Tutti dovrebbero avere voce in capitolo. Ascoltate gli assistenti e credete in ciò che vi dicono: potrebbero avere visto qualcosa che voi non avete notato. Chiedete il parere dei genitori e degli altri volontari che fanno parte della squadra, in questo modo si sentiranno più coinvolti e sapranno che tenete conto delle loro opinioni.

Siate aperti e onesti

È ovvio però che il punto precedente diventa inutile se tutto si riduce a un reciproco scambio di pacche sulle spalle. Complimentatevi con gli altri allenatori per il duro lavoro svolto, poi discutete apertamente e onestamente su cosa ha funzionato e su cosa va migliorato. Non deve d la prventare una gara di lamentele, ma ascoltate tutti e accettate le critiche costruttive.

I giocatori sono migliorati?

Gli allenatori che preparano e seguono i propri programmi di allenamento danno ai propri atleti l’opportunità di migliorare durante la stagione. Quali potrebbero essere le motivazioni di un mancato miglioramento? Vi siete concentrati troppo sugli schemi e poco sui fondamentali? Gli allenatori di reparto erano abbastanza preparati? Avete allenato tutti o solo le stelle? I ragazzi vogliono imparare, migliorare e fare contenti i propri allenatori. Fate in modo che tutti abbiano questa opportunità.

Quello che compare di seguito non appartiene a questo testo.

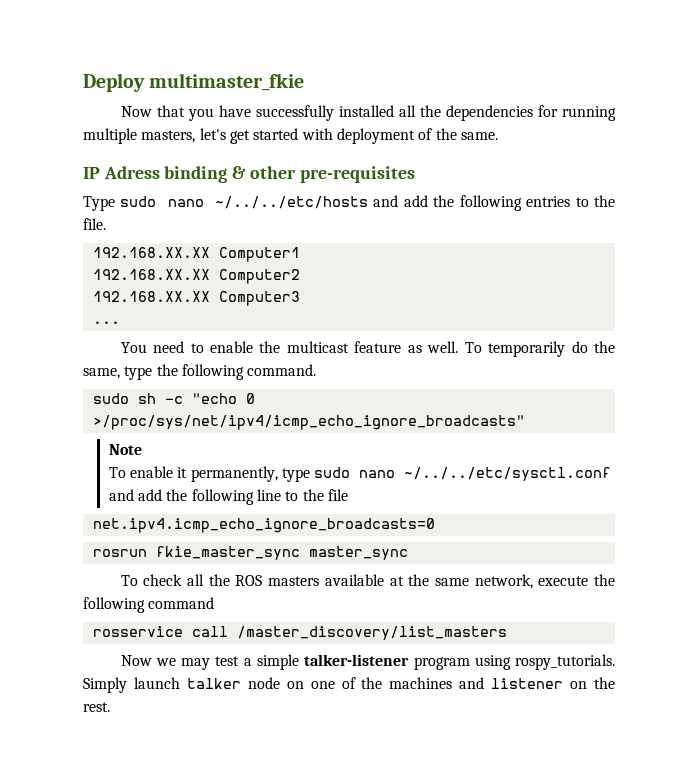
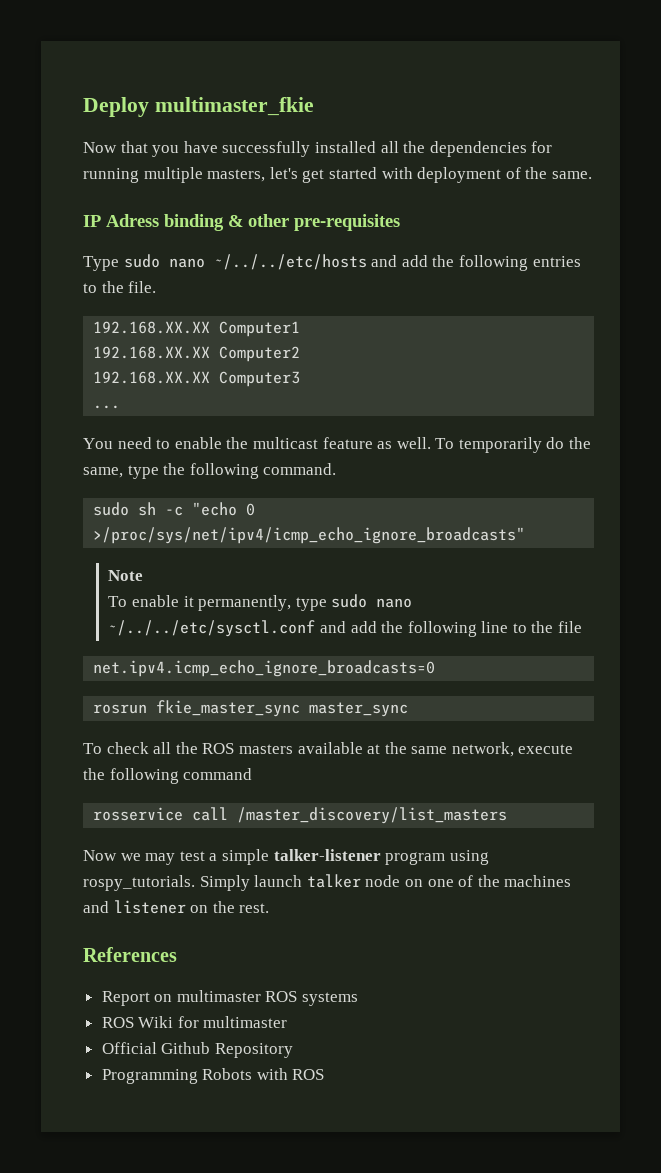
+ References
+ Report on multimaster ROS systems
+ ROS Wiki for multimaster
+ Official Github Repository
+ Programming Robots with ROS

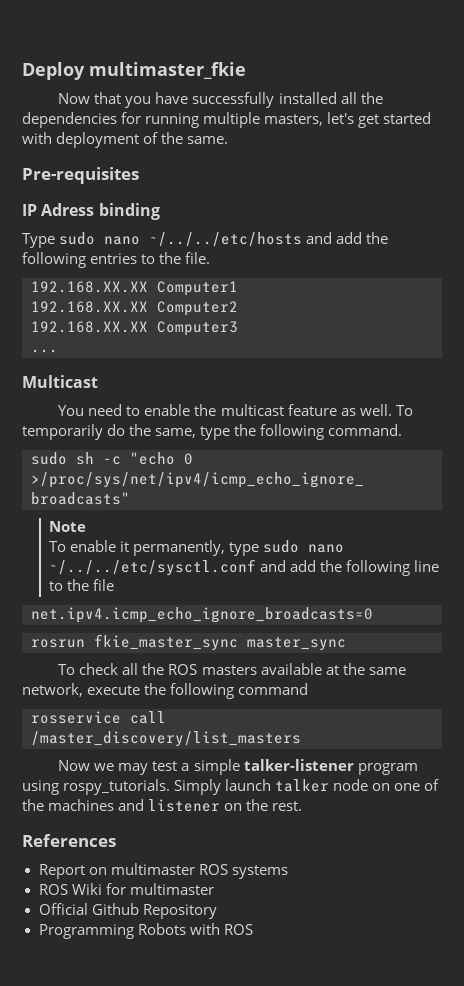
+ Pre-requisites
- IP Adress binding & other pre-requisites
+ IP Adress binding
+ Multicast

I giocatori si sono divertiti?

Questo dovrebbe essere l’obiettivo principale per le fasce d’età più basse, e dovrebbe essere un obiettivo importante anche per l’Under 19. Magari non ve l’hanno fatto capire esplicitamente, ma siete sicuri che i vostri giocatori si siano divertiti e vogliano ripetere l’esperienza? Se tutti gli anni perdete molti giocatori, non significa che “i ragazzi di oggi sono morbidi”, è probabile che il problema siate voi e il vostro staff.

In cosa volete migliorare?

Che siate veterani o novellini, esistono tanti modi per migliorare. Dopo aver scoperto dove migliorare, trovate qualcuno che vi aiuti a farlo. Frequentate clinic, parlate con altri allenatori, leggete libri di allenatori che stimate.

Che risultati potete realisticamente raggiungere la prossima stagione?

Se sapete chi avrete in squadra, potreste pianificare qualche cambiamento a livello di schemi. Scoprite in che modo lavorano altri allenatori, non limitatevi a studiare esclusivamente le novità. Pianificate la nuova stagione in base a ciò che i vostri giocatori possono eseguire a livello mentale e fisico, dando loro l’opportunità di farcela.